Transfer

class swpy.lib.transfer.Transfer

Bases: object

A class to transfer files according to various protocols. Supported protocols include HTTP, HTTPS, FTP, FTPS and SFTP. You can use format code of datetime in the path.

temp_dir

Directory path where files are temporarily stored during download/upload process between protocols.

The default value is “./temp/”.

Type

str

log_path

Path to save the log that has been recorded during operation.

The default value is “./log/%Y/%Y%m%d.log”.

Type

str

ftp_session

Object containing session information of an ftp connection.

The default value is None.

Type

ftplib.FTP

sftp_session

Object containing session information of an sftp connection.

The default value is None.

Type

paramiko.sftp_client.SFTPClient

sftp_transport

Object containing ssh transport information of an sftp connection.

The default value is None.

Type

paramiko.transport.Transport

Examples

>>> tf = Transfer()
>>> tf.set_temp_dir("local/dir1/temp/") # optional
>>> tf.set_log_path("local/log/%Y/%Y%m%d_log.txt") # optional
>>> tf.download("ftp://test.ftp.org/data/test_%Y%m%d_%H%M%S.txt", "local/data_test_%Y%m%d_%H%M%S.txt", src_id="id", src_pw="password")

Notes

FTP, SFTP Common Features

  • Before using the download/upload function, you must run the connect function first.

  • The path using FTP/SFTP must consist of path excluding address. (The address is used in the connect function.)

  • Example. FTP download procedure

    >>> tf = Transfer()
    >>> tf.ftp_connect(addr, id, pw)
    >>> tf.ftp_download(src_path, dst_path)
    >>> tf.ftp_disconnect()
    
  • You can download/upload files in directory units. In this case, you must include ‘/’ at the end.

  • The source path and destination path must be set to the same file type:

    (o) Download {dir path} to {dir path}
    (o) Download {file path} to {file path}
    (x) Download {dir path} to {file path}
    (x) Download {file path} to {dir path}
    
  • After the first connection by FTP/SFTP, the starting point of the directory can be set between the user home directory and the root directory by adding ‘~/’ or ‘/’ in front of the path. (~/: Home directory of user accessed, /: Root directory)

  • If file download/upload fails, it retries 3 times until it is successful. If it fails after all retries, that file is skipped so that the other file processing is not affected.

  • If there is no file in the server (550 error occurs), it skips immediately without retrying.

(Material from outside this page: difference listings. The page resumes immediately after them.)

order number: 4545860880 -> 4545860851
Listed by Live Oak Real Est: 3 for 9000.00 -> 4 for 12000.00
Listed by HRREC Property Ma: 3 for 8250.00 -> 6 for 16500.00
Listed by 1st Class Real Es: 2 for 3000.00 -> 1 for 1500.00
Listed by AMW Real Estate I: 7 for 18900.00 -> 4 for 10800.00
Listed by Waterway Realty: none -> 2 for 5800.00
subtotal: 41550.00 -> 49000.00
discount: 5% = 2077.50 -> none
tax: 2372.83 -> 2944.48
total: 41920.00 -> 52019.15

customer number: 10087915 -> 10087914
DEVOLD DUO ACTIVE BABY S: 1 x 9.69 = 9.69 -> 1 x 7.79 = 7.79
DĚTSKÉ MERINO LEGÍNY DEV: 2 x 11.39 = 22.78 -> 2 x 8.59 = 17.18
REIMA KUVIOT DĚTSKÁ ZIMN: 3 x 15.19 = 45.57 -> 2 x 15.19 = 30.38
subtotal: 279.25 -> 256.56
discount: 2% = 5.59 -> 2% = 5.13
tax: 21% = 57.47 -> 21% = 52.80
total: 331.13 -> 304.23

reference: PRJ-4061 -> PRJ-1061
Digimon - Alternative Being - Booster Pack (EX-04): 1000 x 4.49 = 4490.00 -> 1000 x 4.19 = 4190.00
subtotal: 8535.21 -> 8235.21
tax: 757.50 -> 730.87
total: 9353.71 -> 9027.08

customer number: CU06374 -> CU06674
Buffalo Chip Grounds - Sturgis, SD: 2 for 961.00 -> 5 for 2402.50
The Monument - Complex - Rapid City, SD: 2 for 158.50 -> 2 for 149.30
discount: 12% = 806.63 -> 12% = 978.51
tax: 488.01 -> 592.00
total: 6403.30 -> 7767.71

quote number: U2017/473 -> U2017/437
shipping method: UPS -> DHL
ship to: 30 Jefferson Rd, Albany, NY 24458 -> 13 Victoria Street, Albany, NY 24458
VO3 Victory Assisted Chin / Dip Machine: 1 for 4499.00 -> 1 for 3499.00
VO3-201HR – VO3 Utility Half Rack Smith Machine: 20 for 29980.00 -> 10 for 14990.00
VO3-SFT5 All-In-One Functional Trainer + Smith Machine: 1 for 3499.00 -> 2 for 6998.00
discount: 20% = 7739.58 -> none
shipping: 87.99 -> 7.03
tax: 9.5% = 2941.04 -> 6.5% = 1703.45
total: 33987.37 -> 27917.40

  • Through the return value of the download/upload function, you can check the correctness of the input argument value and whether the download/upload file list is successfully fetched. However, the file download/upload failure cannot be checked at this stage.

  • The failure of file download/upload can be checked only in log files

Methods Summary

copy_file(src_path, dst_path[, overwrite])

Locally copies files.

download(src_path, dst_path[, src_id, …])

This is a generalized function for moving files between various protocols.

ftp_check_connection()

Checks the FTP connection status.

ftp_check_directory(dir)

Examines the directory path of the connected FTP server and creates new directories that do not exist.

ftp_check_directory_by_file_path(file_path)

Examines the file path of the connected FTP server and creates new directories that do not exist.

ftp_connect(addr[, id, pw])

Connects to given addr using FTP.

ftp_disconnect()

Disconnects the ftplib.FTP object saved in the ftp_session variable and initializes the value of ftp_session to None.

ftp_download(src_path, dst_path[, overwrite])

Locally downloads files provided by the FTP.

ftp_get_file_list(path[, recursive])

Brings the files in path of the connected FTP server to the list.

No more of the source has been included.